Western Turkey - Personal Journal
- Thursday, 2 April 1998
Our plane touched down in Istanbul at 12:08 pm after a flight that
lasted 8 hours 52 minutes, the longest non-stop flight we have endured to date.
First stop in the airport is to pay our entrance fee into Turkey. They call it
a visa fee. We had expected a $20 fee. Turned out to be $45. Currently (Sept
2005) the visa fee for US passport holders is $20 for a single entry visa and
$65 for multiple entries. By the way - they want payment in US dollars. We were
at the front of the line at the ticket counter so this didn't take very long.
Next we got into the line to have our passports stamped. This line moved very
slowly for some reason. The stamper must have been memorizing the contents of
everyone's passport. Why else would he have looked at each passport so
Now it was on to the luggage carousel to pick up our bags. Geri's
arrived, Jim's did not. Fortunately it would show up at the hotel about 24
hours later and we would learn that it had gone to Athens. Next time we will
cross-pack. We'll put some of Geri's clothes in Jim's bag and visa versa. We
must remember not to cross-dress however.
At the last stop before leaving the airport we converted US
dollars into Turkish lira. Our tour handbook suggested that we change $200 per
person. We had been prepared to do that but since the visa fee was more than
expected we had only $180 each to convert. For $360 we got, are you ready?
84,235,000 TL. We were now multi-millionaires. At the end of the Turkey
portion of our trip we had only about $20 worth of lira left. We donated that
The official conversion rate was 241,600 lira per dollar which was
then discounted 3% and a 130,464 TL fee was added. Finally they rounded down to
the next 5,000 lira. That's how 360 US dollars became 84,235,000 Turkish lira.

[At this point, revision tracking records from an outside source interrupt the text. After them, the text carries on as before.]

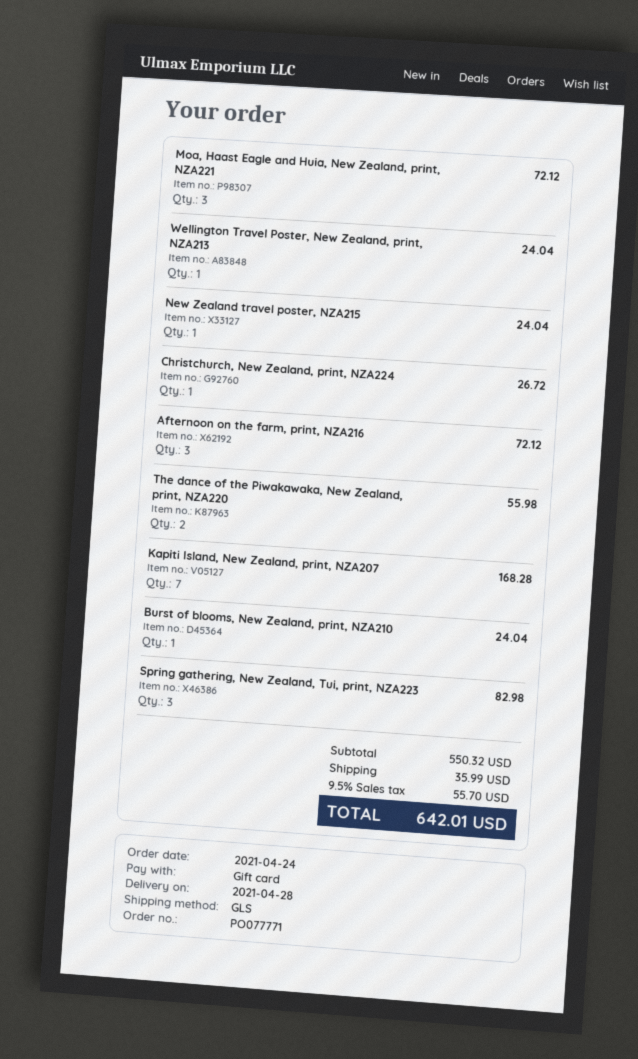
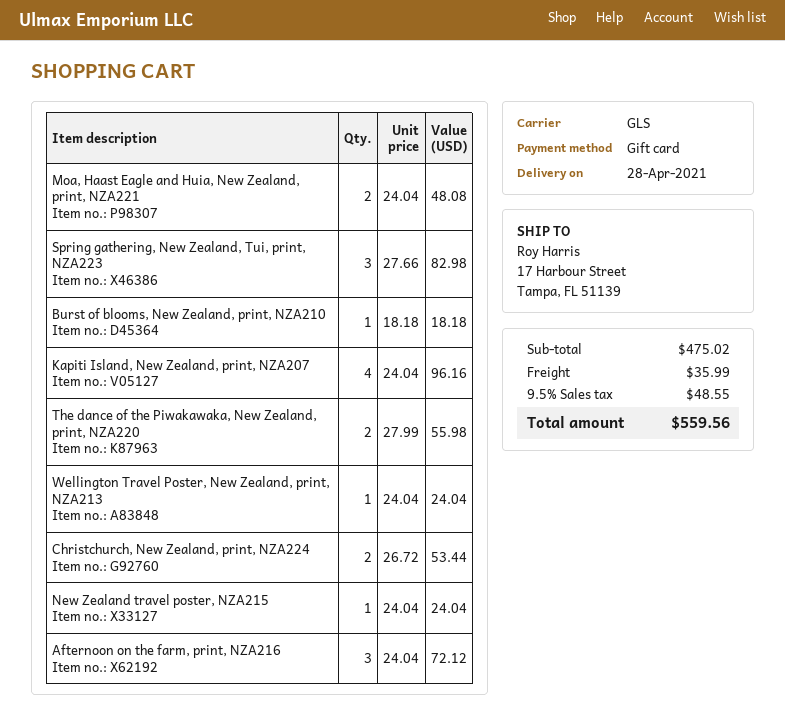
Moa, Haast Eagle and Huia, New Zealand, print, NZA221: 3 for 72.12 -> 2 for 48.08
Christchurch, New Zealand, print, NZA224: 1 for 26.72 -> 2 for 53.44
Kapiti Island, New Zealand, print, NZA207: 7 for 168.28 -> 4 for 96.16
Burst of blooms, New Zealand, print, NZA210: 1 for 24.04 -> 1 for 18.18
subtotal: 550.32 -> 475.02
tax: 9.5% = 55.70 -> 9.5% = 48.55
total: 642.01 -> 559.56

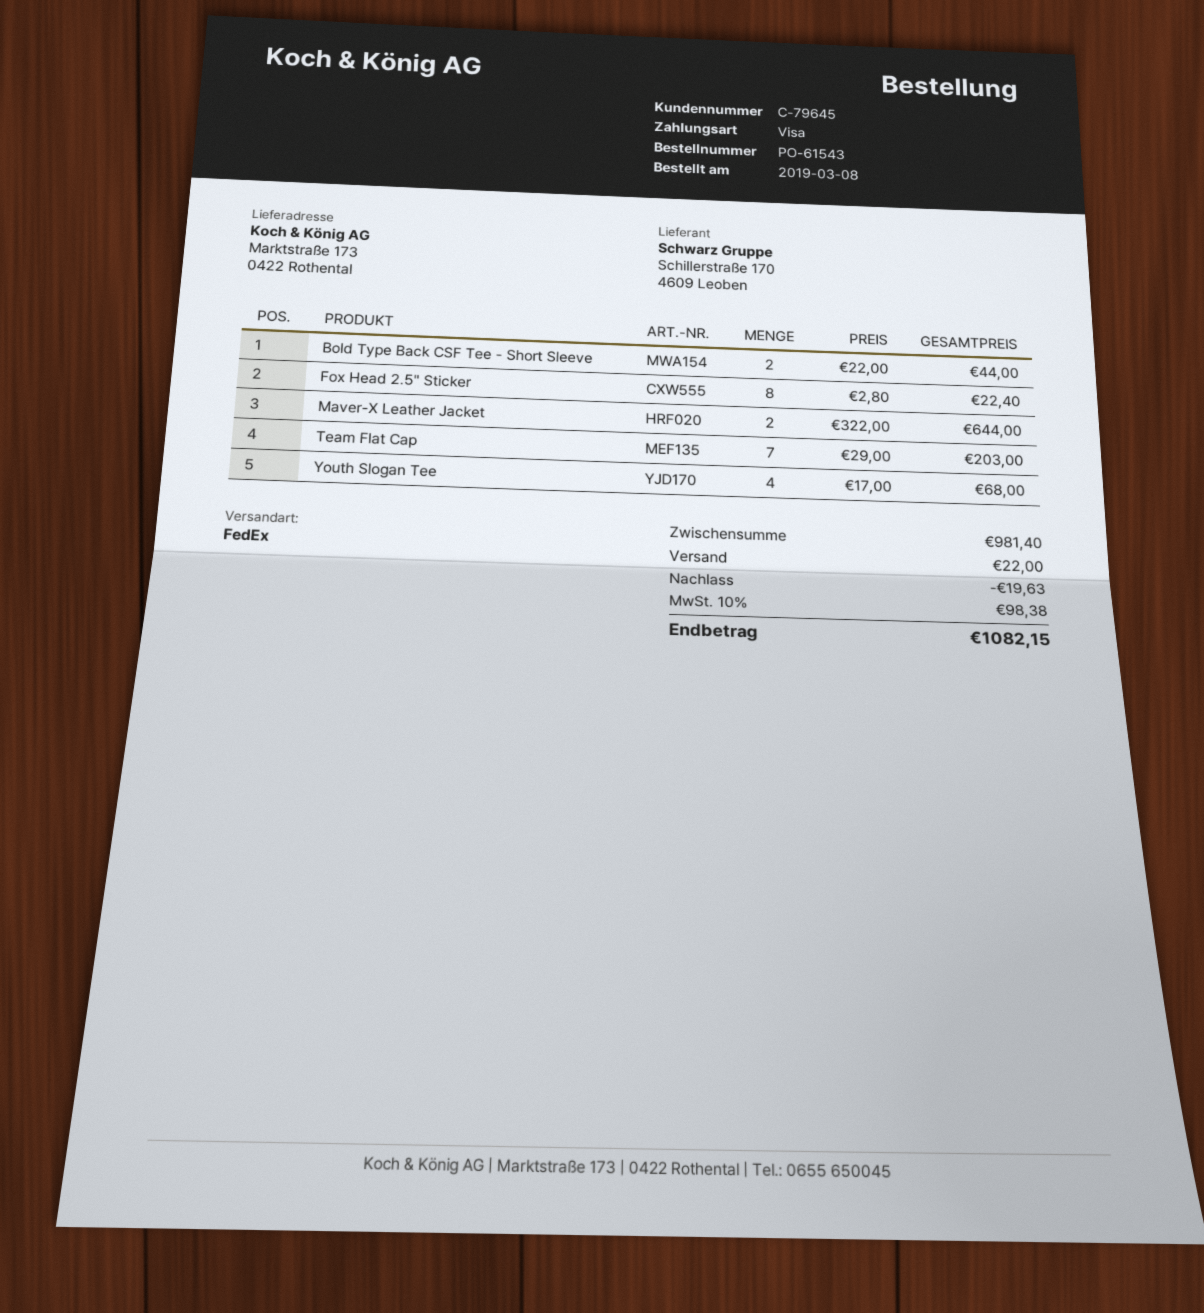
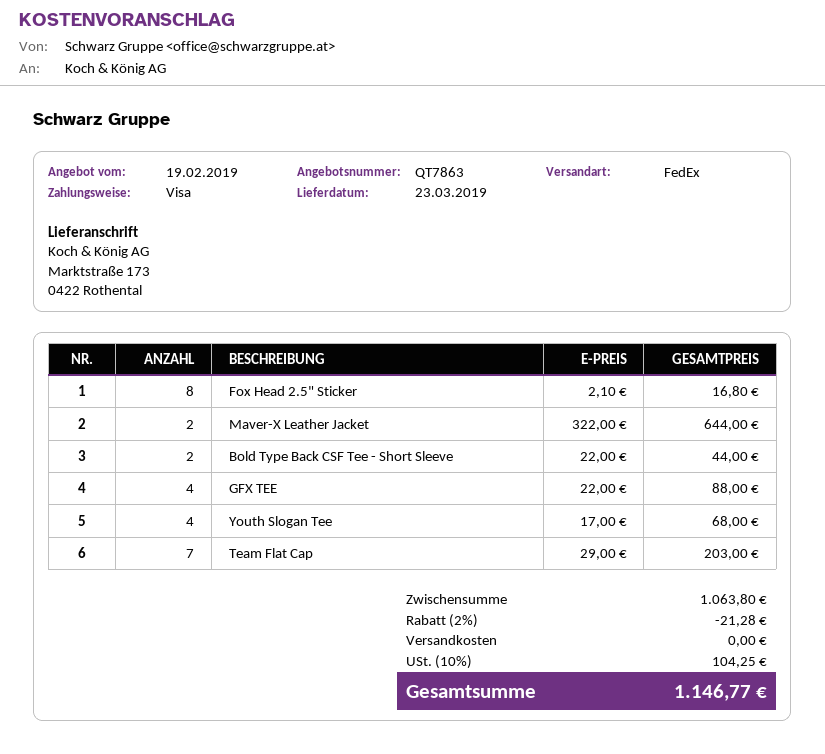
Fox Head 2.5" Sticker: 8 x 2.80 = 22.40 -> 8 x 2.10 = 16.80
GFX TEE: none -> 4 x 22.00 = 88.00
subtotal: 981.40 -> 1063.80
discount: 19.63 -> 21.28
shipping: 22.00 -> 0.00
tax: 10% = 98.38 -> 10% = 104.25
total: 1082.15 -> 1146.77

By late April 2001 the conversion rate for the Turkish lira had
reached 1,250,000 lira to the dollar! By 2005 inflation was somewhat under
control in Turkey and the value of the Turkish lira has been fairly steady for
at least two years. I think is was sometime in 2004 when six zeros were striped
from the currency resulting in a 1,000,000 lira bill becoming a 1 lira bill.
Today (Sept 2005) we would get only about 475 Turkish lira for our $360.
About half of our ETBD tour members arrived in Istanbul on the
same Delta flight. The hotel van was at the airport to collect us all. Finally
we were all in the van, stuffed in like sausages with our luggage. The route to
the hotel displayed a mix of views, as we drove around the peninsula on Caddesi
Kennedy by the Marmara Sea. Beautiful carpets were hanging out on the balconies
of several buildings. Some of the buildings appeared ready to collapse under
the weight of the carpets.
I have read that in the early centuries, when a visiting king or
hero was expected, everyone would hang carpets and kilims out of windows, so
that the whole city would be aglow with their wondrous colors. The ones we saw
were probably just being aired, but it did make a nice welcoming touch.
It was the contrast of sturdy buildings next to decrepit looking
buildings that got my attention on this day. Just as I was thinking that the
street we were on looked like the rougher areas of LA, we turned the corner
into what looked like the outlying sections of Tijuana.
There was our hotel in the midst of this poor neighborhood,
looking quite out of place with its clean painted yellow exterior. Around the
corner was a playground with a dirt surface only a few feet below the ledge of
a cliff where some young shepherd boys were guarding cows and sheep. Above that
a section of old city wall still stood.
We arrived at the hotel at about 1:30 pm, almost exactly 24 hours
after our alarm went off at home. At 3:30 we walked to the Hippodrome, Blue
Mosque and the Aya Sophia. We made our first purchase, a scarf. The asking
price was 2,000,000 TL but we drove a hard bargain and got the price down to
1,500,000 or about $6. We probably paid too much.
We were besieged by young boys selling postcards, tour books, and
little wooden tops. We were approached by and chatted with four carpet
salesmen. They always began by asking if we were from America. When we said yes
they said they wanted to practice their English. Soon they were asking us to
visit their carpet shop for a cup of apple tea. We didn't. By the time the
fourth one walked up to us Jim knew what was coming and said "you want to sell
us a carpet don't you?" He hung his head and admitted the truth. He added, "but
I'm an innocent carpet salesman." They were all quite charming.
On our first outing we discovered that language was no more of an
issue than when ordering at a fast food restaurant at home.
By 5:00 we were back near the hotel. We bought a 1.5 liter bottle
of water and four oranges for 275,000 TL or about $1.15. We were too tired to
go find a place to eat so for dinner we ate the oranges and some of the snack
foods we had brought from home. Sunset was at 7:30. We were asleep by 8 pm.